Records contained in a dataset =
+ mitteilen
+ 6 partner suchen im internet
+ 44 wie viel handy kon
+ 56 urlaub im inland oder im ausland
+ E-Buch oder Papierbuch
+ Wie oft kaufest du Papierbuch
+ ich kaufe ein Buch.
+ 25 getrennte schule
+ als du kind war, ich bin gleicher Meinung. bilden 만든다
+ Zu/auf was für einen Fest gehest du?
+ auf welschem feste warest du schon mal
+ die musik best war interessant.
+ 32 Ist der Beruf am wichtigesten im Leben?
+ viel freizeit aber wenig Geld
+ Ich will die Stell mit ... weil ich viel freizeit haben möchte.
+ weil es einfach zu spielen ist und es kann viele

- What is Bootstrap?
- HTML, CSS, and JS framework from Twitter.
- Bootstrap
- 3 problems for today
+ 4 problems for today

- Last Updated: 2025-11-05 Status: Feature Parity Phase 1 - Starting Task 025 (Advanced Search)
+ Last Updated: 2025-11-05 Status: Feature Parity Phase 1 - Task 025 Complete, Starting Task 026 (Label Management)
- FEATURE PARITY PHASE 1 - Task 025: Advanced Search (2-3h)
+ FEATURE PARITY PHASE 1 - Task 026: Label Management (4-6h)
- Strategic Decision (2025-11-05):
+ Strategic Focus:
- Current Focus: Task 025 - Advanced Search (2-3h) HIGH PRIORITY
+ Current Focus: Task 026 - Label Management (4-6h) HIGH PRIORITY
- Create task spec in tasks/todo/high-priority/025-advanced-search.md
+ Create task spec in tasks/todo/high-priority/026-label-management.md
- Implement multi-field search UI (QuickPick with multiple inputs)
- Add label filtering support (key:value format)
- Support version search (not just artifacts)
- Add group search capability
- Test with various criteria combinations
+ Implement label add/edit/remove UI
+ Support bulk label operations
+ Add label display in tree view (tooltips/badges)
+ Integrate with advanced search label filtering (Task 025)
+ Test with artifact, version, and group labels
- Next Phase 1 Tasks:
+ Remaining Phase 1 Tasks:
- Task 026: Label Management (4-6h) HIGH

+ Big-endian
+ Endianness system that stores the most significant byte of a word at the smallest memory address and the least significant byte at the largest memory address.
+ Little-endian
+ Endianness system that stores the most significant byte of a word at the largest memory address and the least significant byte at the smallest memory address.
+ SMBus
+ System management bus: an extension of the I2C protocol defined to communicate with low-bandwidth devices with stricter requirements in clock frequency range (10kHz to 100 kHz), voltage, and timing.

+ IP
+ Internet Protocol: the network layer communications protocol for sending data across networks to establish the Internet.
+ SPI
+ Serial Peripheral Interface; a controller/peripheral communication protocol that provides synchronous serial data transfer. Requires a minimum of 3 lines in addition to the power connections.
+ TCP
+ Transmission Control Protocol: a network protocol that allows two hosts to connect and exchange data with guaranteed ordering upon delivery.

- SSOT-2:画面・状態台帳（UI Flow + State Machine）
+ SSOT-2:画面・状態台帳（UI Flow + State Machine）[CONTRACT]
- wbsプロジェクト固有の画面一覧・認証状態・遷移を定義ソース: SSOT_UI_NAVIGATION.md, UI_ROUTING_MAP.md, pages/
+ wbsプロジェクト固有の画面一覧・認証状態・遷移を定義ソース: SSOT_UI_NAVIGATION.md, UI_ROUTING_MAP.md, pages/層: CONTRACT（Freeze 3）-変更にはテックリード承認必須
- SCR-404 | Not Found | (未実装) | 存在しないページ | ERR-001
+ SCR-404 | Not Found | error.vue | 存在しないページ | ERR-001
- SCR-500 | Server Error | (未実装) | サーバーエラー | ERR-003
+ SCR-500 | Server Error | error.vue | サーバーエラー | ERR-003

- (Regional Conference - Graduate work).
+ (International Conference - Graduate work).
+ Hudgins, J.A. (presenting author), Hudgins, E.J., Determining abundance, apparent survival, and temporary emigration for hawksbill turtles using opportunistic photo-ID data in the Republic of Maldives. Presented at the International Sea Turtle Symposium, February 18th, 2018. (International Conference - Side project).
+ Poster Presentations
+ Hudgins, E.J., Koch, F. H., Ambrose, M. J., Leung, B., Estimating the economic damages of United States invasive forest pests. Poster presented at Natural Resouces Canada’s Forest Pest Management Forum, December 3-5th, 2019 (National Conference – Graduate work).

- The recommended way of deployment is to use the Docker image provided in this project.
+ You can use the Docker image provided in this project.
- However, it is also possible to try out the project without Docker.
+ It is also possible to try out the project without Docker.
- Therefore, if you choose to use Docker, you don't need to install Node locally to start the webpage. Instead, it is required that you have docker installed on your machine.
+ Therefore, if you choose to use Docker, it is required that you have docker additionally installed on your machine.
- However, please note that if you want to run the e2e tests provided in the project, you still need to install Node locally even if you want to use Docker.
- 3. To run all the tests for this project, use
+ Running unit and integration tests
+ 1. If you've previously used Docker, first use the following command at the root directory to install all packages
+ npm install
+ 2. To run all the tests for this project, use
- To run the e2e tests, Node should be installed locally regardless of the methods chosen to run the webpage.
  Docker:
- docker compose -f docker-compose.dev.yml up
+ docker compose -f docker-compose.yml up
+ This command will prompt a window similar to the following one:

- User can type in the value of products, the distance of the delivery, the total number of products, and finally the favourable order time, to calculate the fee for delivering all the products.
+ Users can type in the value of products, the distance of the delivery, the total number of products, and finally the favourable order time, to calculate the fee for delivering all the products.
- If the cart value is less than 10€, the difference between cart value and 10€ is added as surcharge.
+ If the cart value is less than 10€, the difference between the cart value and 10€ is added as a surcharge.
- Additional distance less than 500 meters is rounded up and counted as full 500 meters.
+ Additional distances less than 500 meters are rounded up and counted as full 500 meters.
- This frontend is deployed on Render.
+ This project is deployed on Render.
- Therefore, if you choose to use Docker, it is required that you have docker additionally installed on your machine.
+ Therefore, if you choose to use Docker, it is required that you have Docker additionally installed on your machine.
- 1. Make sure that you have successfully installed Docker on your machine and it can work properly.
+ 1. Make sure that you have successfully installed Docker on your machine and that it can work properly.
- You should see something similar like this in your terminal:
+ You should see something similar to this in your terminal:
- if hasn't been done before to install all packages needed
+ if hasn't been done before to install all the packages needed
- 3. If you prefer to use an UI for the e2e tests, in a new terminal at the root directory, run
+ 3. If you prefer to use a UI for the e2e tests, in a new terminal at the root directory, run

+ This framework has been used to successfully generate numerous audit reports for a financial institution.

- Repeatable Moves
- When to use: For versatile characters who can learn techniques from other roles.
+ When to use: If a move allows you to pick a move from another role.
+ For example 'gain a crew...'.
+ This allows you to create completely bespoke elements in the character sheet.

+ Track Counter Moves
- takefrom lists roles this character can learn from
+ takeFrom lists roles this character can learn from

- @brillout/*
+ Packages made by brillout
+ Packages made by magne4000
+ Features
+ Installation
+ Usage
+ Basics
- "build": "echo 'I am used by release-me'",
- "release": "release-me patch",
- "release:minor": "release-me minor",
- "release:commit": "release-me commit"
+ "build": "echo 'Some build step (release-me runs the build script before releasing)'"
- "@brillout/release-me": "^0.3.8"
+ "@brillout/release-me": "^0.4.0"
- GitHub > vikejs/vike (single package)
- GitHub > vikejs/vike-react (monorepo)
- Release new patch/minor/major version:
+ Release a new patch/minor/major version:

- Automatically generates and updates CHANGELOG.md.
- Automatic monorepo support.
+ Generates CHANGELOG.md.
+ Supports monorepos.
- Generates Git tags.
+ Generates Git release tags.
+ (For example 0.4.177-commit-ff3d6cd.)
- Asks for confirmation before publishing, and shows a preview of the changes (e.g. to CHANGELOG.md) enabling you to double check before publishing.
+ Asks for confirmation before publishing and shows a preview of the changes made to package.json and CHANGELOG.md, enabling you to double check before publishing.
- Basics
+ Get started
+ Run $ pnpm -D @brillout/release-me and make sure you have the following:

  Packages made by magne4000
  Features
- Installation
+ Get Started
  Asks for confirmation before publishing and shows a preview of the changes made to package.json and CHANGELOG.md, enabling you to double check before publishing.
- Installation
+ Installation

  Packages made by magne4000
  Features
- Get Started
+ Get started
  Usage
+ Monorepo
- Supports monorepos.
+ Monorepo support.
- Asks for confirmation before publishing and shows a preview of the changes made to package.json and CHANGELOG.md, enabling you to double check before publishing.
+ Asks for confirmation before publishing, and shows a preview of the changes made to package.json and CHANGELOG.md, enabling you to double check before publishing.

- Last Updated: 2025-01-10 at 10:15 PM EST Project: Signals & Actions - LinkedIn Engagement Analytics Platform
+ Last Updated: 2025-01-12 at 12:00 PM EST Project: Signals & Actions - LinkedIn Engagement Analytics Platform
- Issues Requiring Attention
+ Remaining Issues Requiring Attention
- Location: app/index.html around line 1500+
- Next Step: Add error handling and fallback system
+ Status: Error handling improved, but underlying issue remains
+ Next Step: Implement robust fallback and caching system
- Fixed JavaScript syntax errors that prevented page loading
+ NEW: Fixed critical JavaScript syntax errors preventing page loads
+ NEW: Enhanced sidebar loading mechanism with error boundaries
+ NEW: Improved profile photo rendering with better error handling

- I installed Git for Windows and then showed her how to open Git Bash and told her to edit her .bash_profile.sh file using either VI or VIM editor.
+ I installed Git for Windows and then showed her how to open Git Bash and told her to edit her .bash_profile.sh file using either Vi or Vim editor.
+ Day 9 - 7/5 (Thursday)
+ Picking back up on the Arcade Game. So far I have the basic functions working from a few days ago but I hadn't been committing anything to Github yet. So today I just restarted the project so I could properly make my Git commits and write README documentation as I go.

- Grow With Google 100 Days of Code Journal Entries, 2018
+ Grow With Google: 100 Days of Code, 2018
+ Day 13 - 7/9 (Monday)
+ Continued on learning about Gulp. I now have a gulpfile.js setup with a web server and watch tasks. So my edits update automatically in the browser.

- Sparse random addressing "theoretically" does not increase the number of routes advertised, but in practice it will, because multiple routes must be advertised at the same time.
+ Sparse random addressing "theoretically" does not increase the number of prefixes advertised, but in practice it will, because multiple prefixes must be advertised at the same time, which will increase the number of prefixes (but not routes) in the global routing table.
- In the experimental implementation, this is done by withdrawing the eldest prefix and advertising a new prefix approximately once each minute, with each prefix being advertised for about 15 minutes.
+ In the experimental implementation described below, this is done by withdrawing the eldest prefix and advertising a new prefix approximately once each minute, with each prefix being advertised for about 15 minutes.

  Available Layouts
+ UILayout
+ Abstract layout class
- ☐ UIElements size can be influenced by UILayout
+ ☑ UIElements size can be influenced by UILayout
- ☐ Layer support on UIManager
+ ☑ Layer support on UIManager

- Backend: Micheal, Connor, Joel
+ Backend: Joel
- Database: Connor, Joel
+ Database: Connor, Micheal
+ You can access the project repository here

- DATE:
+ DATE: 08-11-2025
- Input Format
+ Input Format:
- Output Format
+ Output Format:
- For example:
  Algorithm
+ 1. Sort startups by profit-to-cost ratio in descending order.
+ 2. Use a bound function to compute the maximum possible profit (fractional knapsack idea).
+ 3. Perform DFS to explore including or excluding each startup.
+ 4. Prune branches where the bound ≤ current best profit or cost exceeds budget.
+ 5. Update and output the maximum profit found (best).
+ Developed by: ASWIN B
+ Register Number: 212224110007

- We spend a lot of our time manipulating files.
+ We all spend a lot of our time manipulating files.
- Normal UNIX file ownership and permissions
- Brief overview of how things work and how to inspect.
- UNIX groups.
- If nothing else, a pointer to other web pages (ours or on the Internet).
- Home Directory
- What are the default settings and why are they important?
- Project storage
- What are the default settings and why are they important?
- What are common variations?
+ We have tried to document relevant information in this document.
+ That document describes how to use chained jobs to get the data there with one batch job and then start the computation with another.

Requirement = Every line with "major" in it should be copied from the entries.

Completed exercise =
- Release new patch/minor/major version:
+ Release a new patch/minor/major version:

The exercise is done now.